Section 29-6504. RESIDENT CLASSIFICATION SYSTEM  


Latest version.
  •  

    6504.1MAA shall use the 34-group resident classification system developed by CMS known as the Resource Utilization Groups III (RUGS III), Version 5.12 or successor updates.

     

    6504.2MAA shall use the Case Mix Indices known as the standard data set BO1 developed by CMS or successor updates to this version. The BO1 scores shall be normalized by dividing the BO1 case mix scores by the District-wide Average Case Mix Index.

     

    6504.3MAA shall assign a case mix index (CMI) to each resident in the nursing facility on the picture date in accordance with the RUGS III classification system and corresponding BO1 normalized case mix index score based upon the resident assessment conducted pursuant to section 6503.

     

    6504.4Each resident assessed under RUGS III shall be assigned the highest numeric CMI score for which the resident qualifies.

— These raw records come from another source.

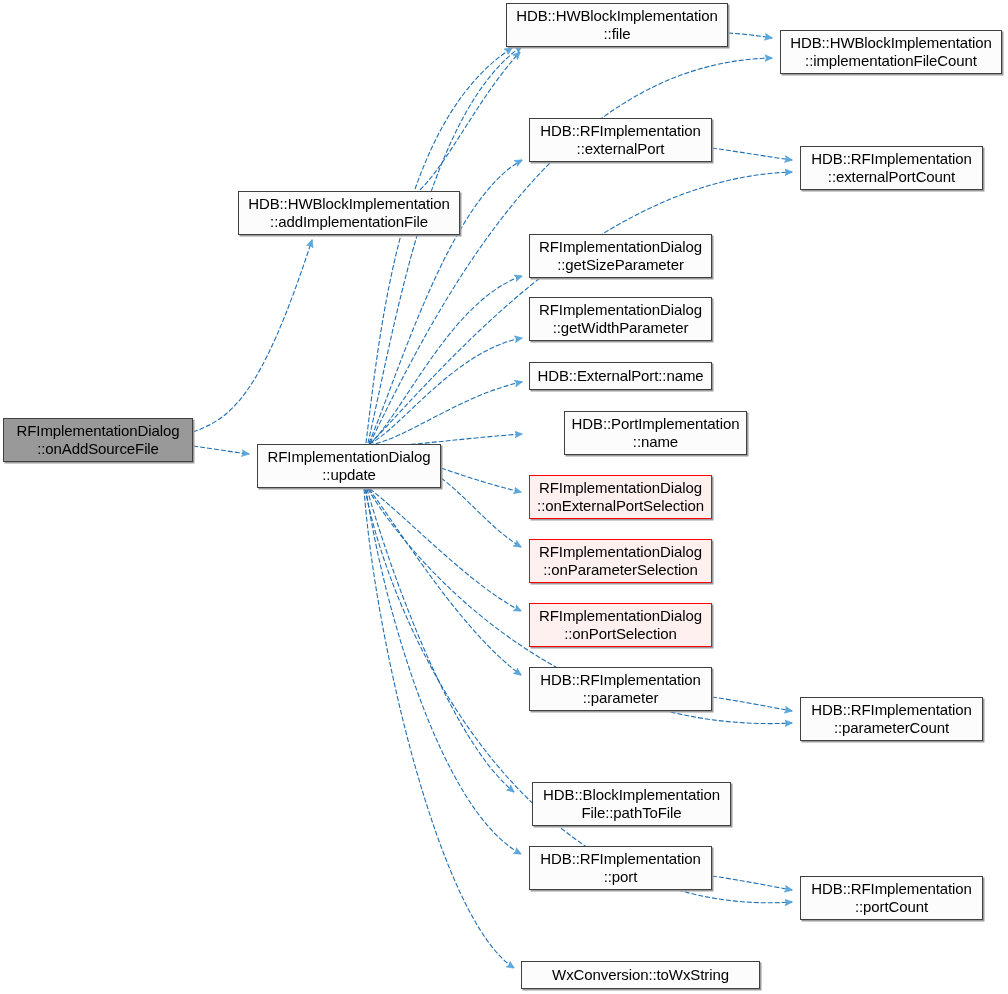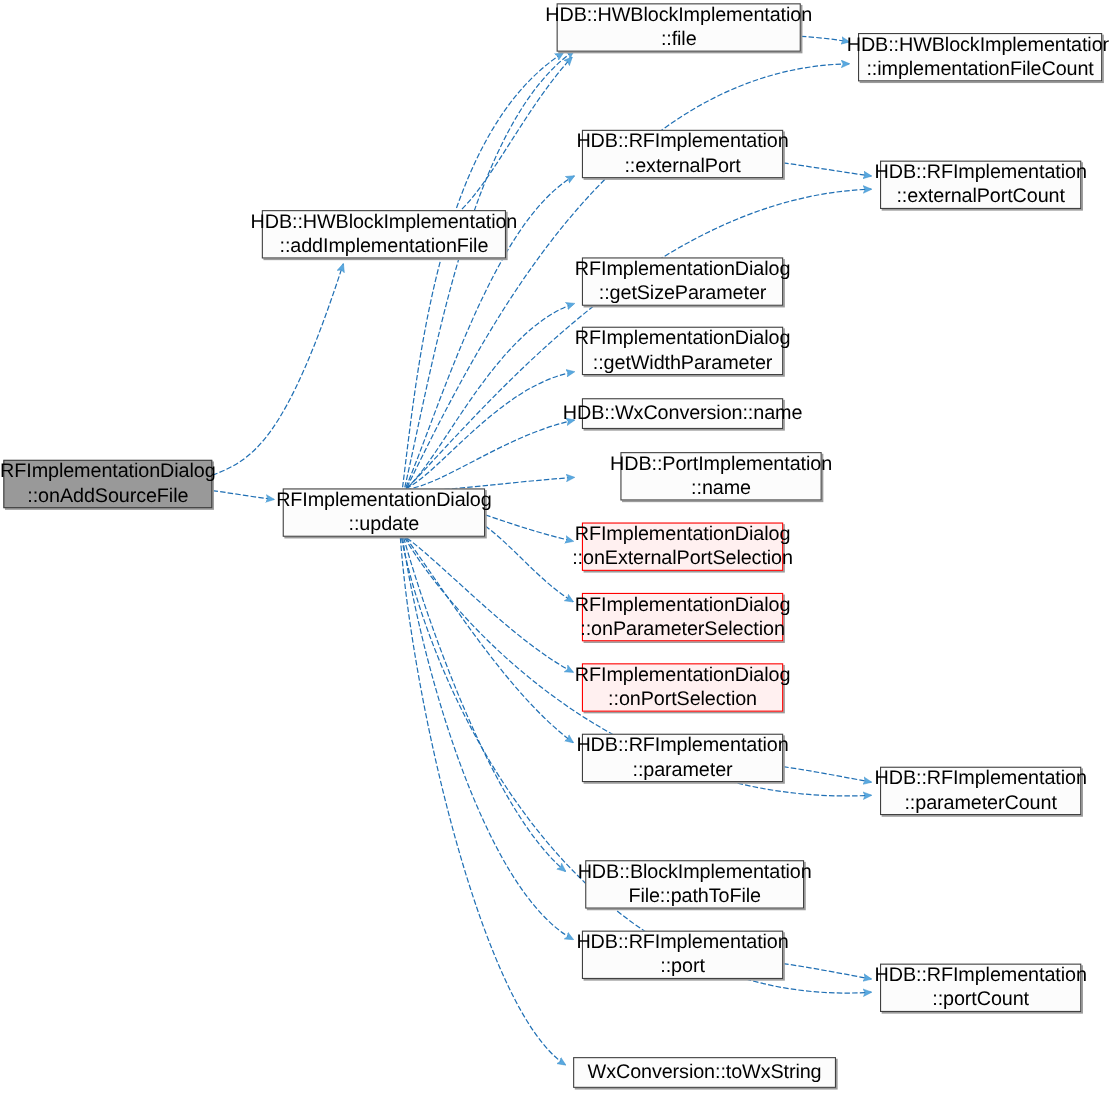"HDB::HWBlockImplementation" .node-box { font-size: 18px -> 15px }
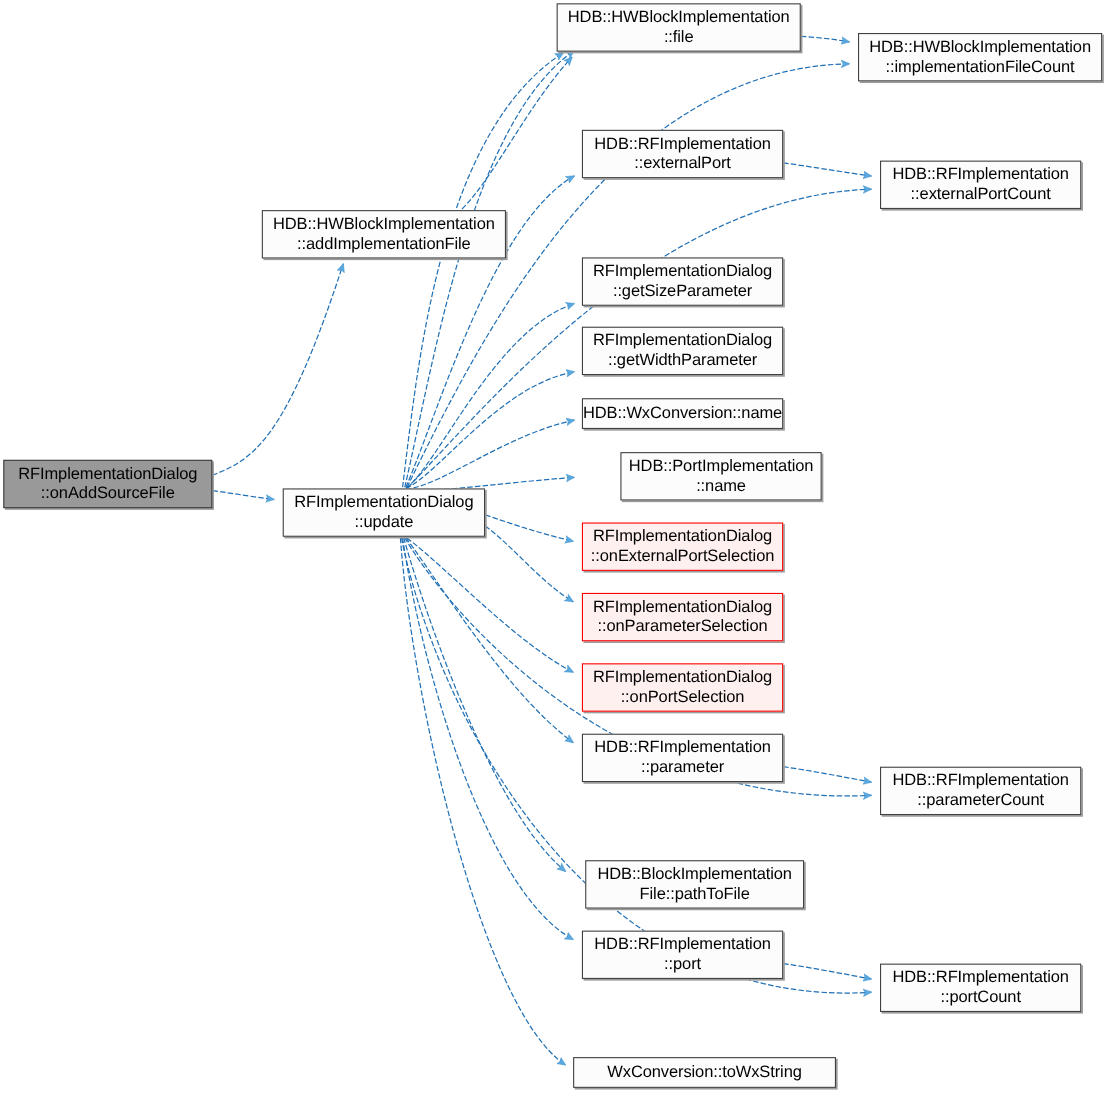"HDB::WxConversion::name" span.node-label { text: HDB::WxConversion::name -> HDB::ExternalPort::name }
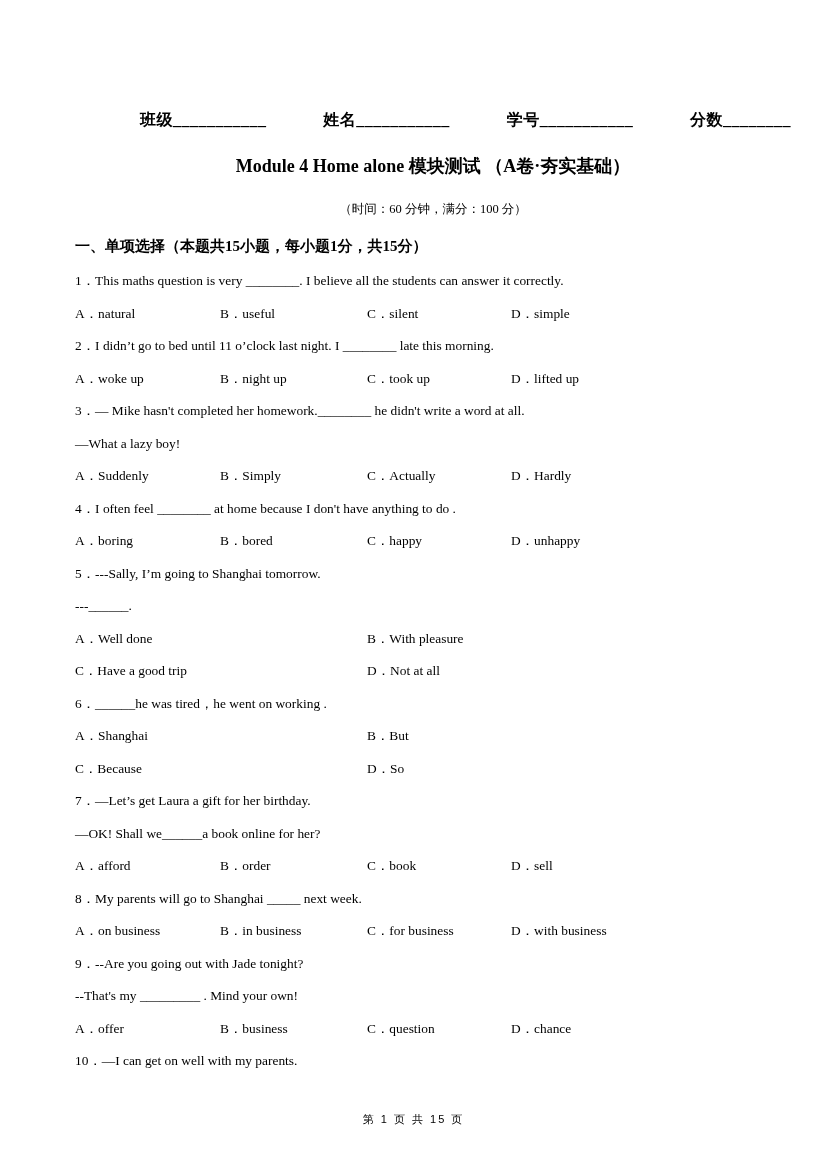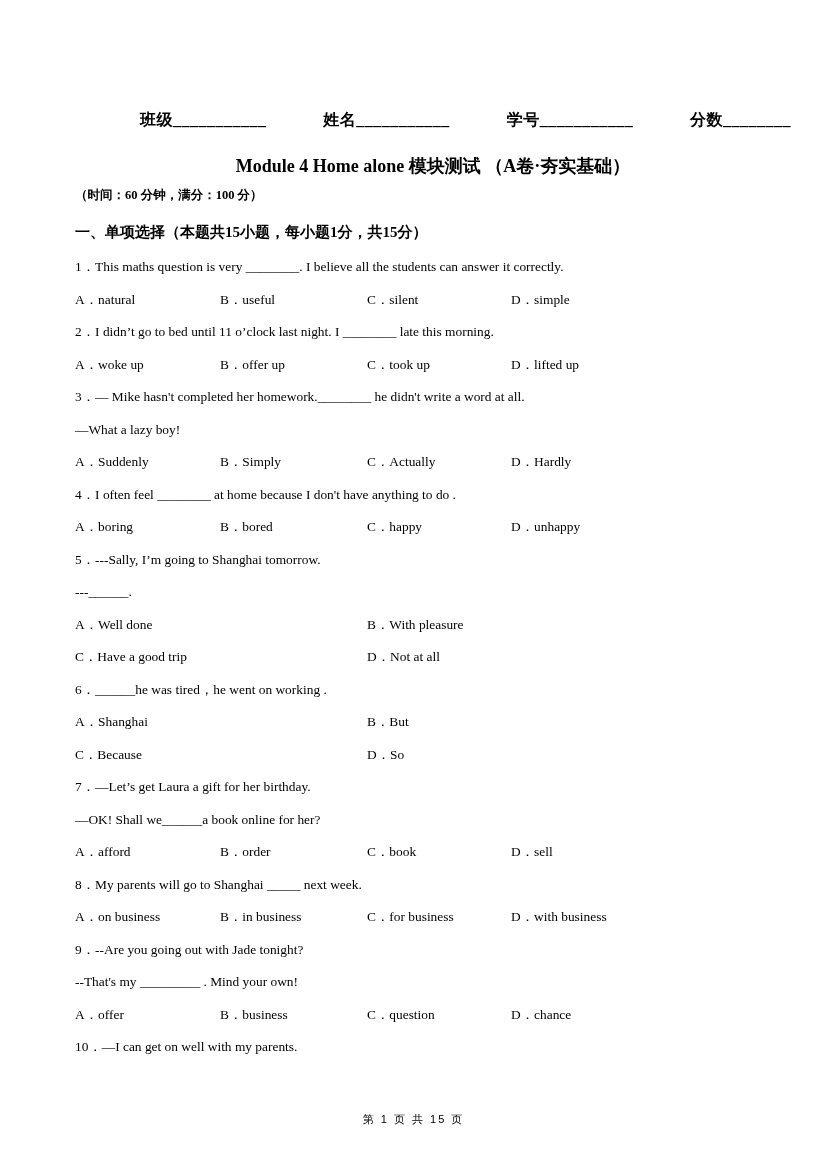"（时间：60 分钟，满分：100 分）" .doc-subtitle { font-weight: bold -> none; margin-top: 0 -> 14px; text-align: none -> center }
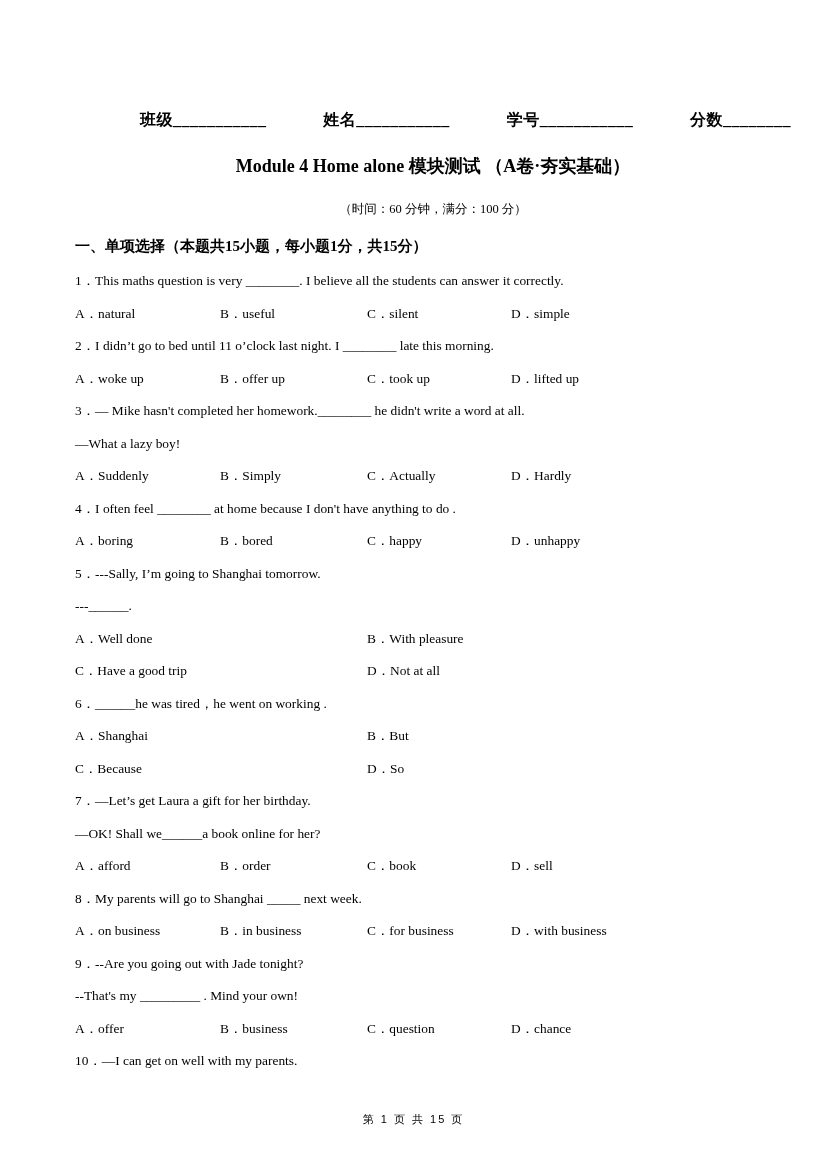"B．offer up" span.option { text: offer -> night }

Assessments that cannot be classified to a RUGS III category due to errors shall be assigned the lowest numeric CMI score.

     

    6504.5The most recent valid MDS assessment in the District's MDS database for those residents that are present in the nursing facility on the picture date shall be included in the CMI calculations. Residents who are discharged on the picture date shall not be included in the CMI calculations. Residents who are on paid bedhold leave on the picture date and are expected to return to the facility shall be included in the CMI calculations.

     

    6504.6MAA shall issue to each nursing facility a draft report no later than ninety (90) days following each picture date with the following information:

     

    (a)The RUGS III classification and CMI score for each resident on the picture date;

     

    (b)Identifying information (resident's name, social security number, Medicaid identification number and date of birth) for each resident; and

     

    (c)The payer status for each resident (Medicaid or Non-Medicaid).

     

    6504.7Each nursing facility shall have thirty (30) days after receipt of the report issued pursuant to subsection 6504.6 to submit corrections of identifying information or payer status for each resident listed in the report. The nursing facility shall also submit documentation in support of each correction.

     

    6504.8No nursing facility shall make any corrections to the RUGS III classification or CMI score.

     

    6504.9Corrections submitted and determined by MAA to be appropriate shall be included in the final report of the CMI scores used in establishing the nursing facility's reimbursement rate.

     

    6504.10MAA shall not make any corrections to the report for information received from the nursing facility after the thirty (30) day period set forth in subsection 6504.7.

     

source

Final Rulemaking published at 53 DCR 1370 (February 24, 2006).